Work item:
Restate all the entries exactly as they appear, apart from the pictures.

Data section:
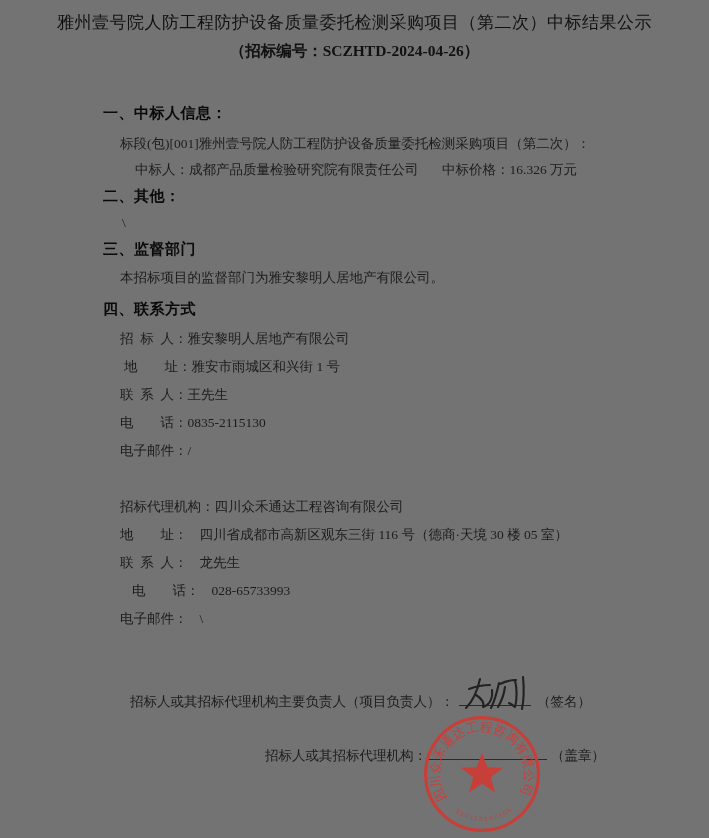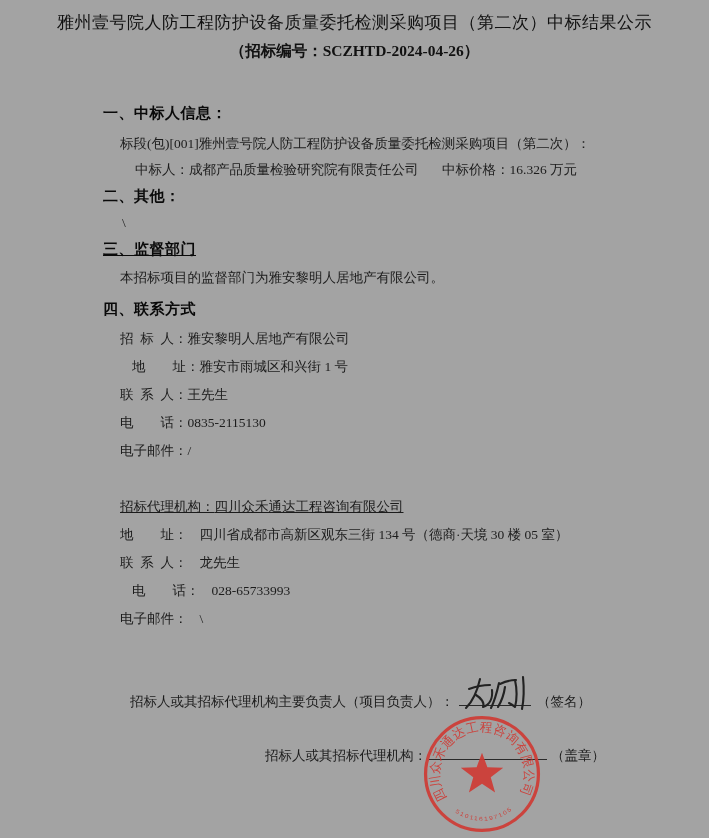"雅州壹号院人防工程防护设备质量委托检测采购项目（第二次）中标结果公示" .page { background: #a3a3a3 -> #737373 }
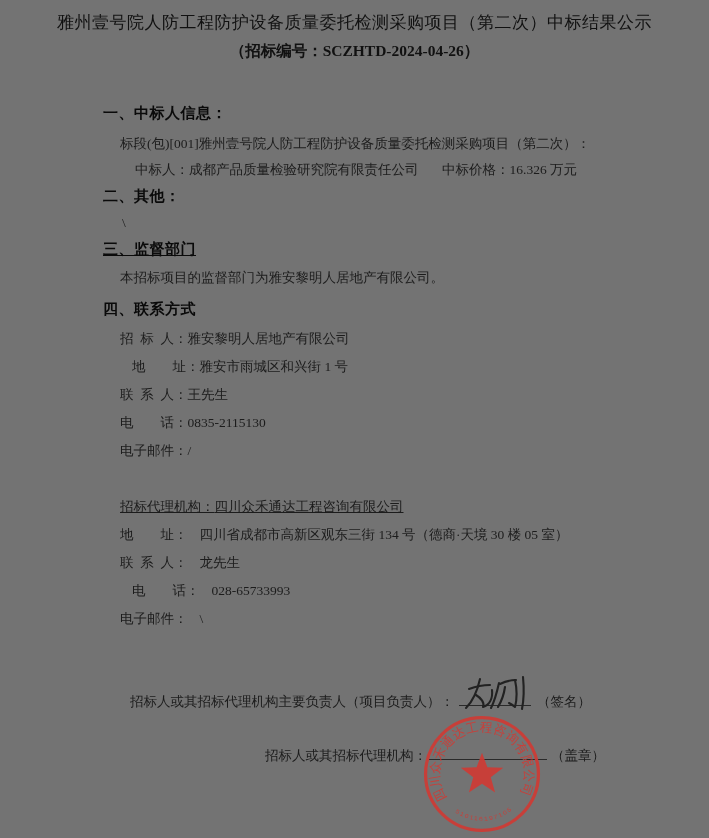"三、监督部门" div.line { text-decoration: underline -> none }
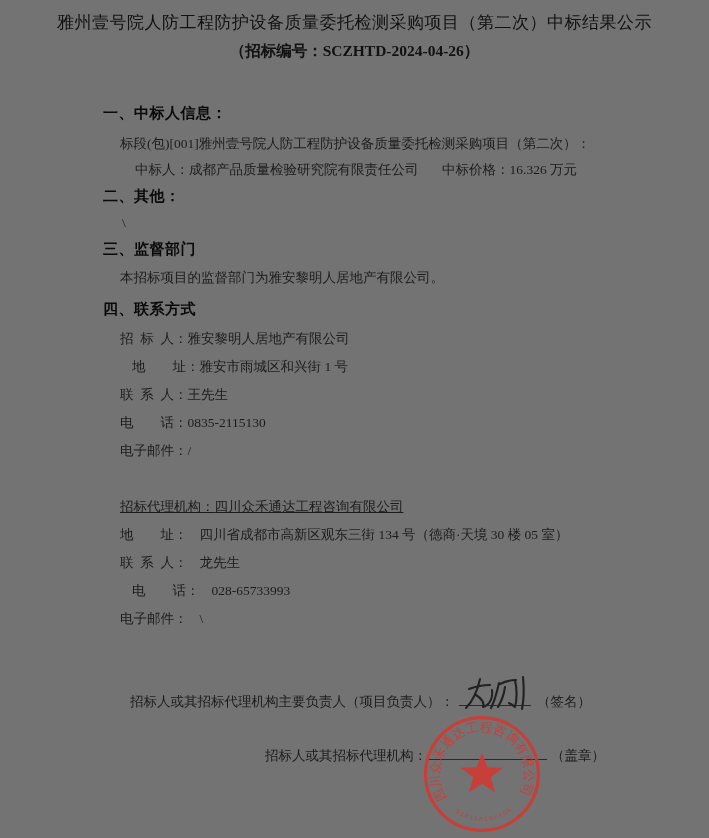"地址：雅安市雨城区和兴街 1 号" div.line { left: 132px -> 124px }
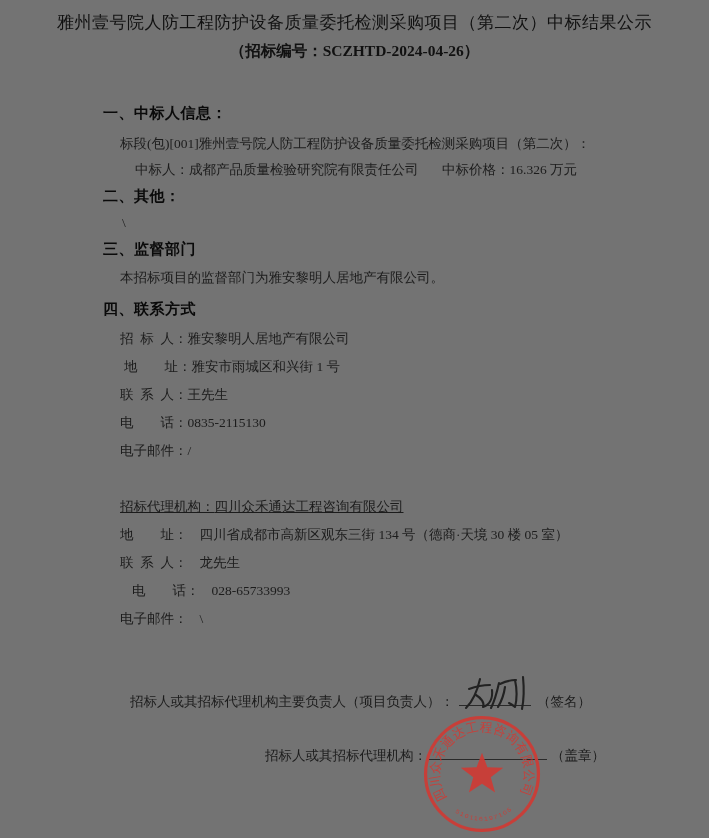"招标代理机构：四川众禾通达工程咨询有限公司" div.line { text-decoration: underline -> none }
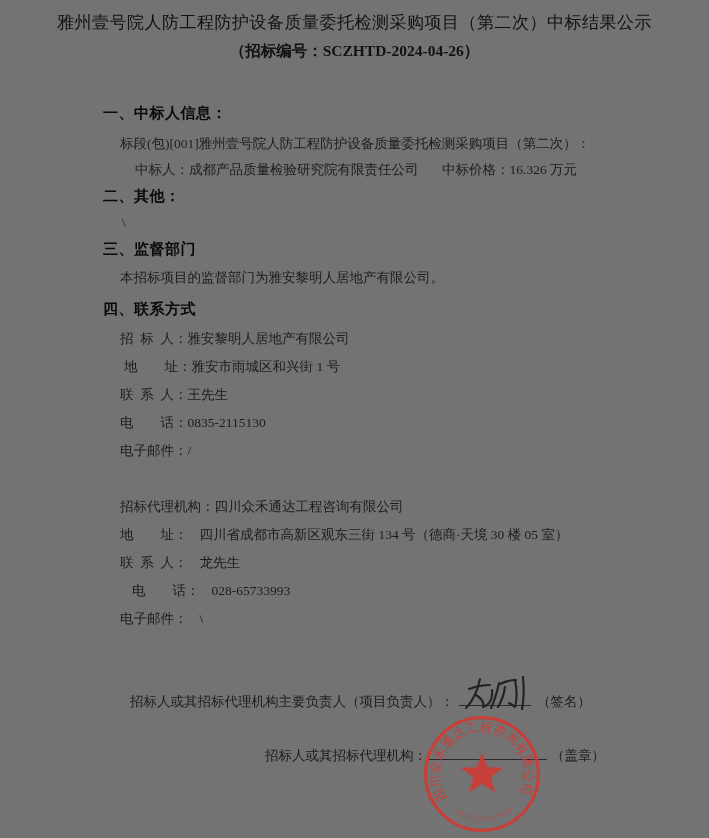"四川省成都市高新区观东三街 134 号（德商·天境 30 楼" span { text: 134 -> 116 }
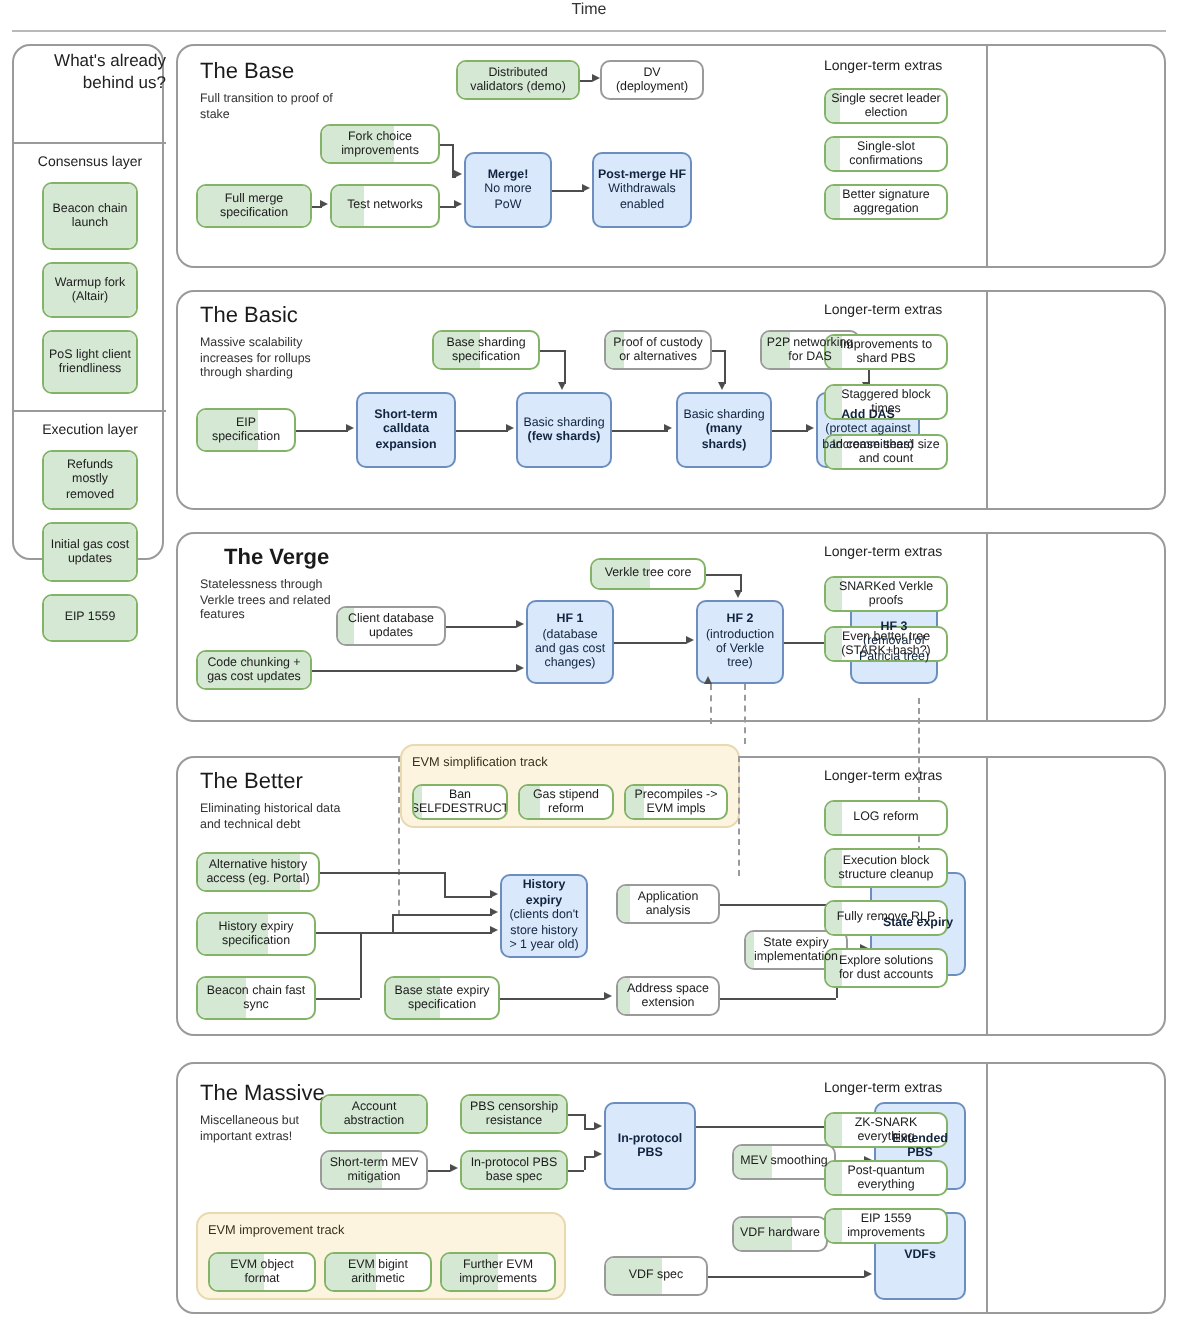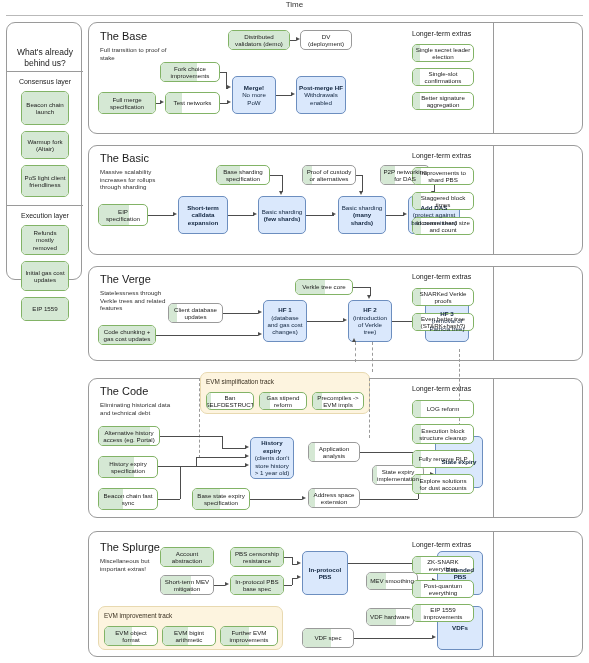"What's already behind us?" .sidebar-title { text-align: center -> right; top: 24px -> 2px }
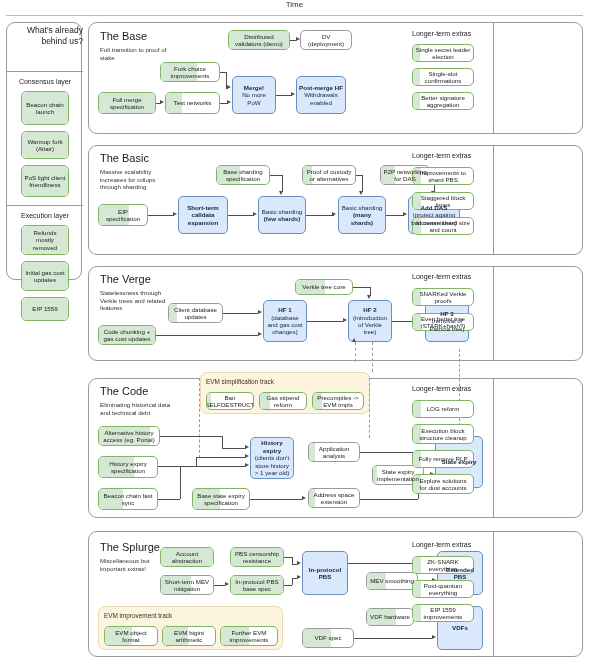"The Verge" div.sec-title { font-weight: none -> bold; left: 100px -> 112px }
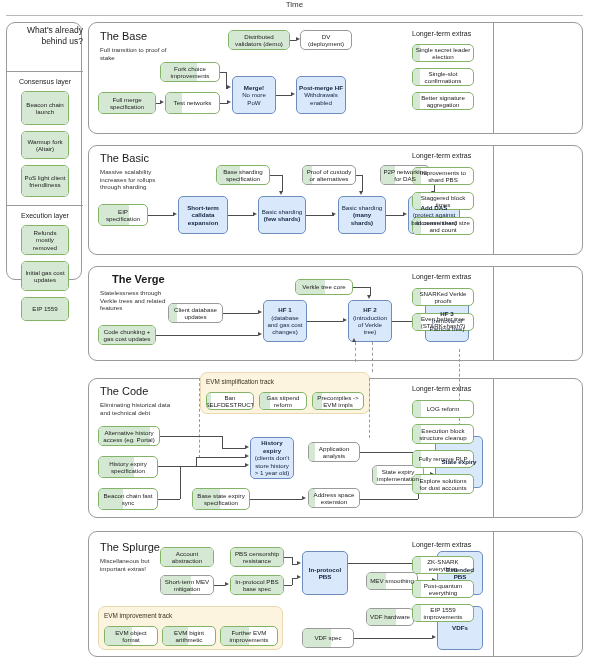"The Code" div.sec-title { text: Code -> Better }
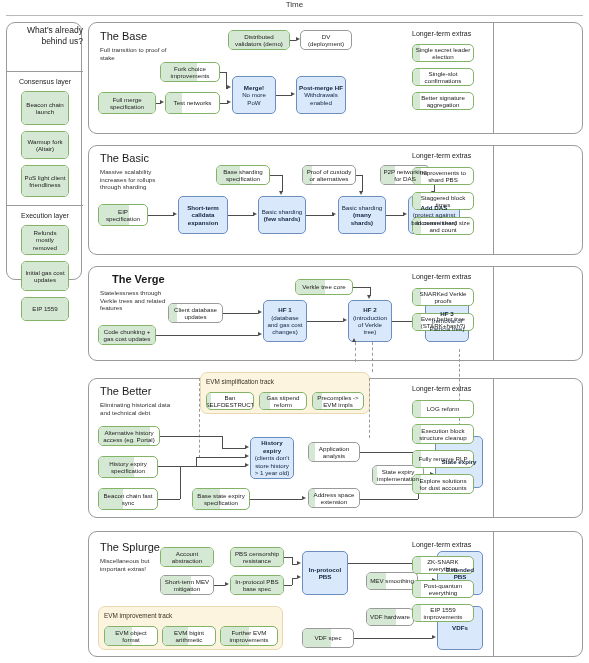"The Splurge" div.sec-title { text: Splurge -> Massive }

Response to this task:
"雅州壹号院人防工程防护设备质量委托检测采购项目（第二次）中标结果公示" .page { background: #a3a3a3 -> #737373 }
"三、监督部门" div.line { text-decoration: underline -> none }
"地址：雅安市雨城区和兴街 1 号" div.line { left: 132px -> 124px }
"招标代理机构：四川众禾通达工程咨询有限公司" div.line { text-decoration: underline -> none }
"四川省成都市高新区观东三街 134 号（德商·天境 30 楼" span { text: 134 -> 116 }
"What's already behind us?" .sidebar-title { text-align: center -> right; top: 24px -> 2px }
"The Verge" div.sec-title { font-weight: none -> bold; left: 100px -> 112px }
"The Code" div.sec-title { text: Code -> Better }
"The Splurge" div.sec-title { text: Splurge -> Massive }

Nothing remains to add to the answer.